[Study material]
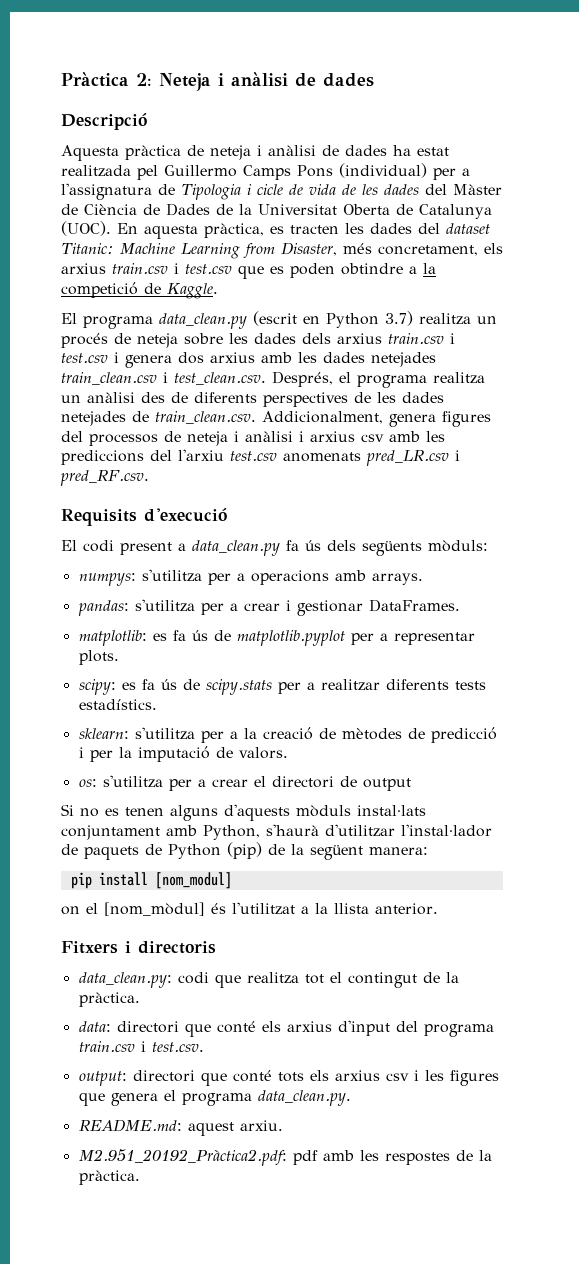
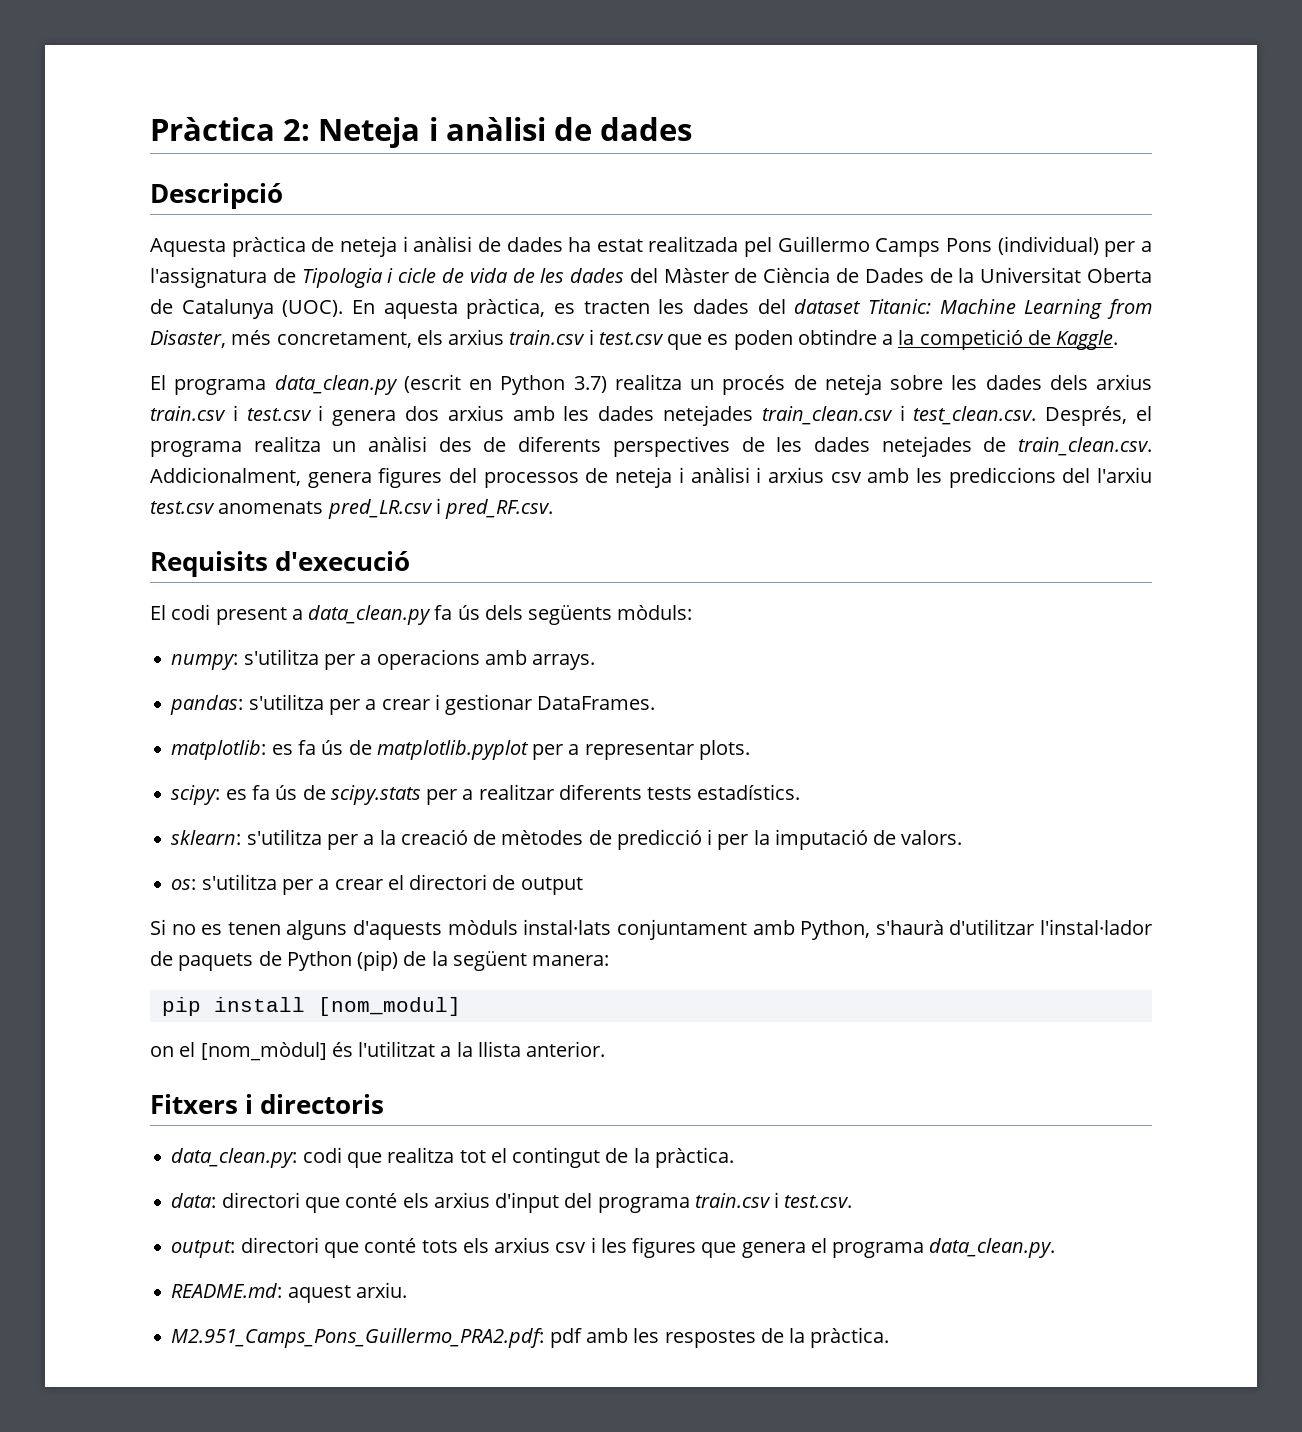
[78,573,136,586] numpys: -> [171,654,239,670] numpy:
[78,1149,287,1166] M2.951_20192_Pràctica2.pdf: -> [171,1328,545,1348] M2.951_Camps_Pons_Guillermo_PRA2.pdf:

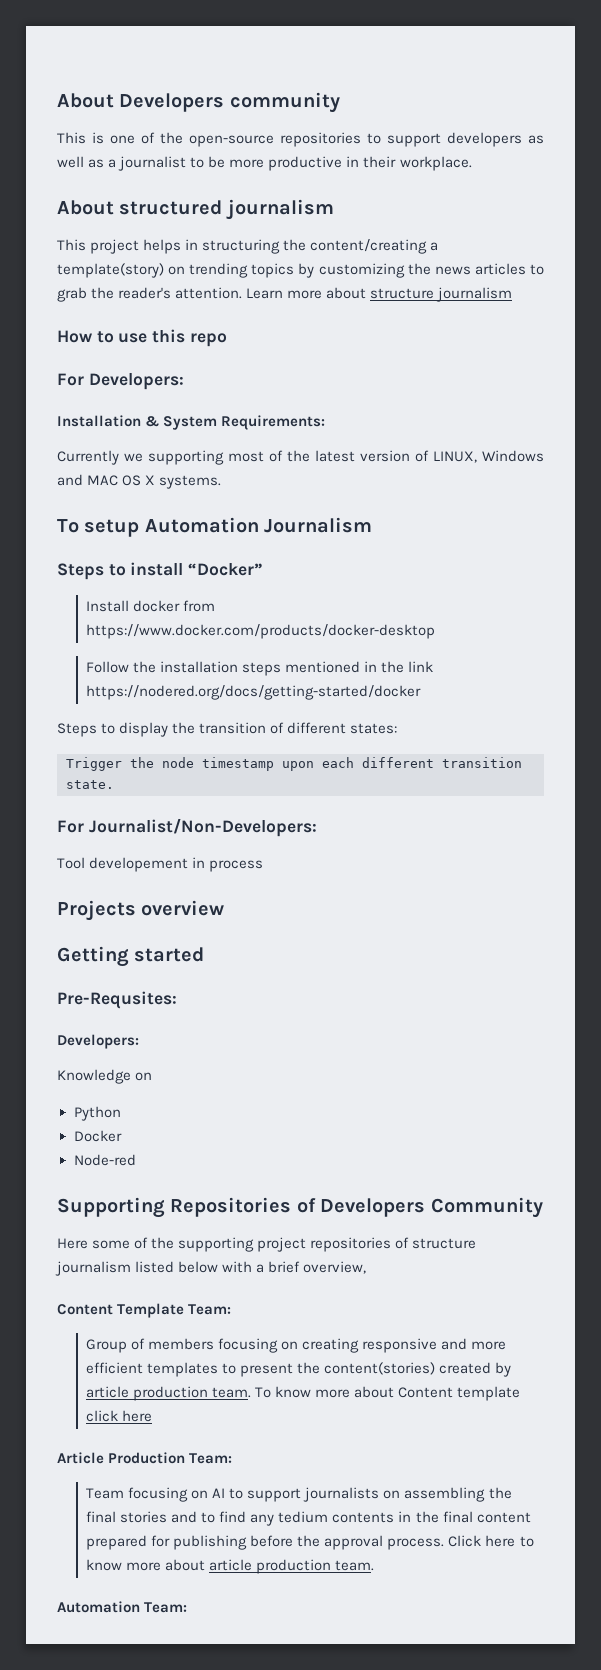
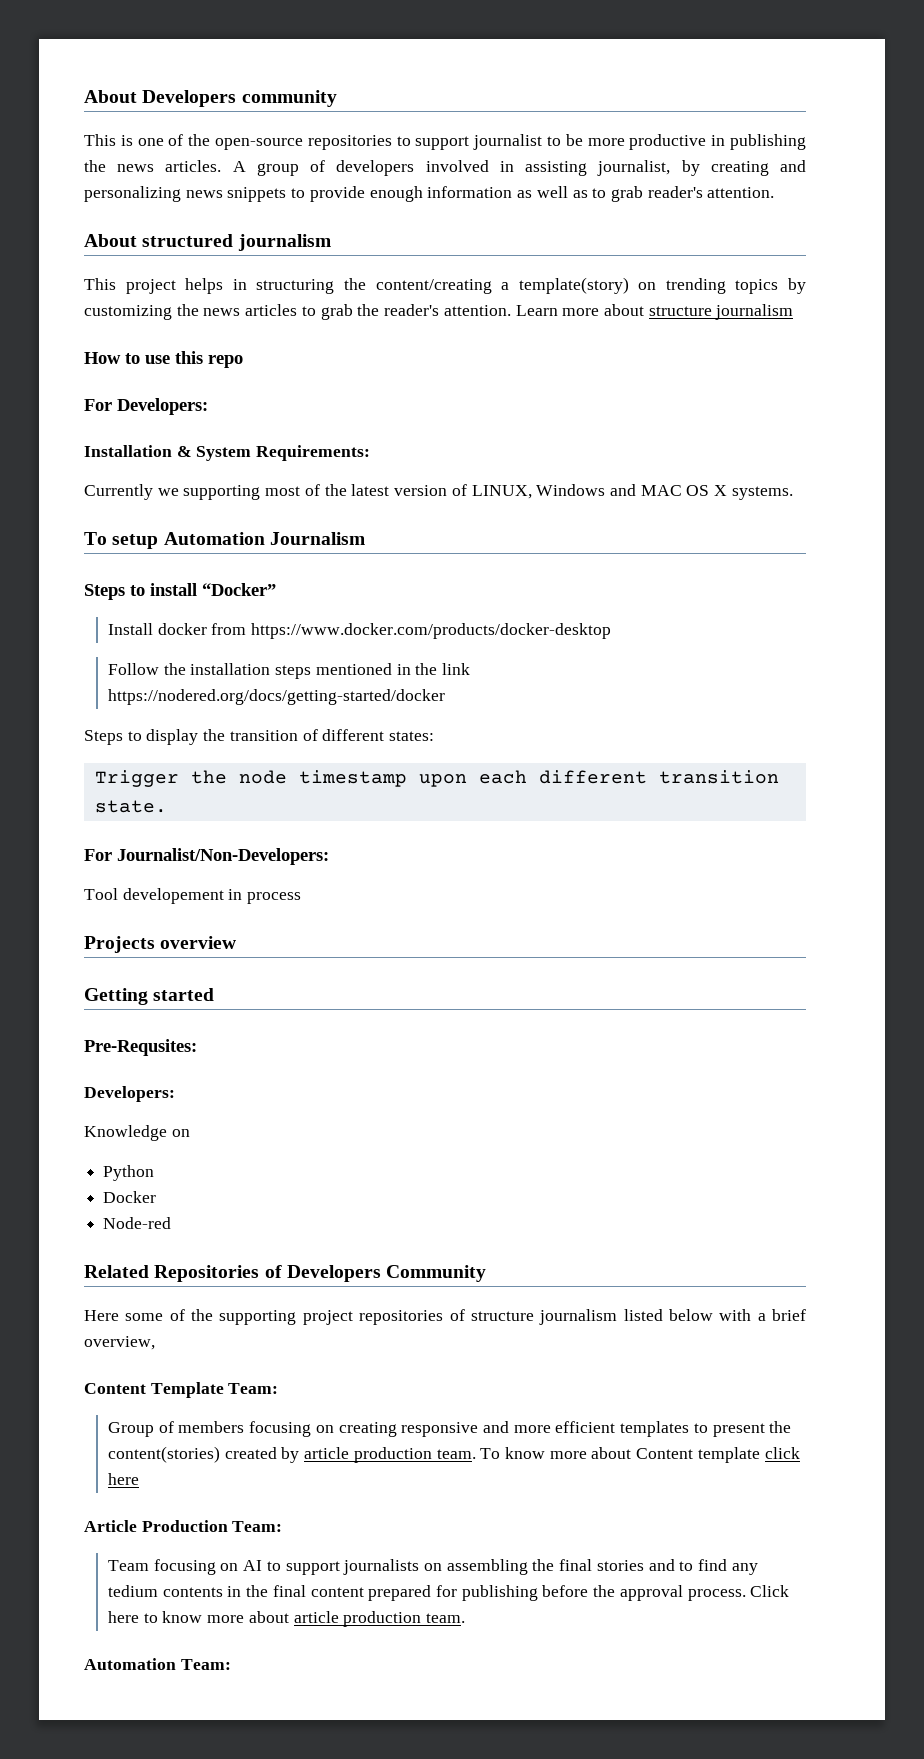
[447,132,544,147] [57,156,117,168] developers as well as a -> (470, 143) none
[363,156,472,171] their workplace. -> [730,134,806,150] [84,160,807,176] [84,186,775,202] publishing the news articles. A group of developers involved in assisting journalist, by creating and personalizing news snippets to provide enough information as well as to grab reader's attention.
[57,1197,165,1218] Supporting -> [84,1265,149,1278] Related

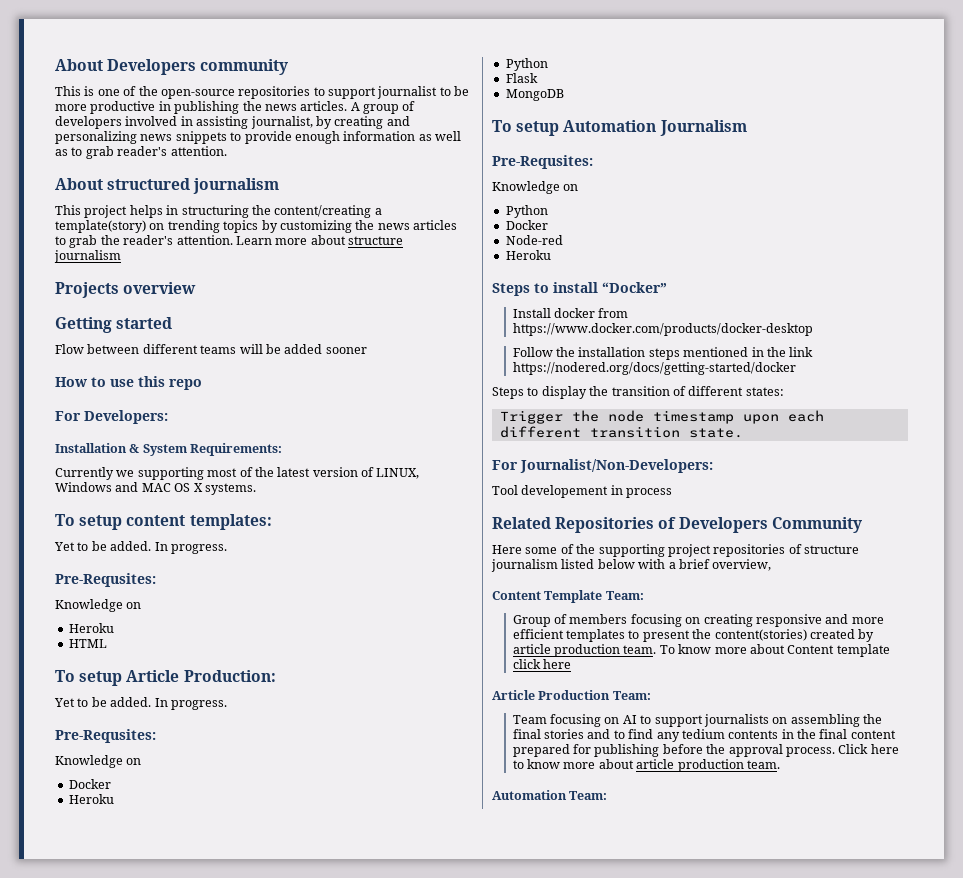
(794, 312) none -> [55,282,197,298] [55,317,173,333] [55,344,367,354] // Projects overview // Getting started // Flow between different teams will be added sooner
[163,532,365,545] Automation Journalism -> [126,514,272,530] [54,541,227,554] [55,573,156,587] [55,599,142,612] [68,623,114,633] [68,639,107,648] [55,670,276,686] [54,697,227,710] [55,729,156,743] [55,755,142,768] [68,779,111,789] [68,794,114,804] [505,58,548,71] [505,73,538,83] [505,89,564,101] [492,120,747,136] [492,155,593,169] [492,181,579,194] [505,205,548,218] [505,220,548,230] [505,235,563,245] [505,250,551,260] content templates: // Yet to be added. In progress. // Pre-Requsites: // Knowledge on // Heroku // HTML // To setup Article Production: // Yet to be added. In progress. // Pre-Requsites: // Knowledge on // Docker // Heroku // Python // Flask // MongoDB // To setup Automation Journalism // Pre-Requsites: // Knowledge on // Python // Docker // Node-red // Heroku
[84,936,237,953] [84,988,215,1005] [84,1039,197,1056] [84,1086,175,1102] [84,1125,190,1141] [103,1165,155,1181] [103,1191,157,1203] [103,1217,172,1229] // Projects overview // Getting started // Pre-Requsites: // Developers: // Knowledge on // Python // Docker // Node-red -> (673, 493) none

[Task details] Set down the entries above exactly; no pictures belong in the copy.

[Response below]
[78,573,136,586] numpys: -> [171,654,239,670] numpy:
[78,1149,287,1166] M2.951_20192_Pràctica2.pdf: -> [171,1328,545,1348] M2.951_Camps_Pons_Guillermo_PRA2.pdf:

[447,132,544,147] [57,156,117,168] developers as well as a -> (470, 143) none
[363,156,472,171] their workplace. -> [730,134,806,150] [84,160,807,176] [84,186,775,202] publishing the news articles. A group of developers involved in assisting journalist, by creating and personalizing news snippets to provide enough information as well as to grab reader's attention.
[57,1197,165,1218] Supporting -> [84,1265,149,1278] Related

(794, 312) none -> [55,282,197,298] [55,317,173,333] [55,344,367,354] // Projects overview // Getting started // Flow between different teams will be added sooner
[163,532,365,545] Automation Journalism -> [126,514,272,530] [54,541,227,554] [55,573,156,587] [55,599,142,612] [68,623,114,633] [68,639,107,648] [55,670,276,686] [54,697,227,710] [55,729,156,743] [55,755,142,768] [68,779,111,789] [68,794,114,804] [505,58,548,71] [505,73,538,83] [505,89,564,101] [492,120,747,136] [492,155,593,169] [492,181,579,194] [505,205,548,218] [505,220,548,230] [505,235,563,245] [505,250,551,260] content templates: // Yet to be added. In progress. // Pre-Requsites: // Knowledge on // Heroku // HTML // To setup Article Production: // Yet to be added. In progress. // Pre-Requsites: // Knowledge on // Docker // Heroku // Python // Flask // MongoDB // To setup Automation Journalism // Pre-Requsites: // Knowledge on // Python // Docker // Node-red // Heroku
[84,936,237,953] [84,988,215,1005] [84,1039,197,1056] [84,1086,175,1102] [84,1125,190,1141] [103,1165,155,1181] [103,1191,157,1203] [103,1217,172,1229] // Projects overview // Getting started // Pre-Requsites: // Developers: // Knowledge on // Python // Docker // Node-red -> (673, 493) none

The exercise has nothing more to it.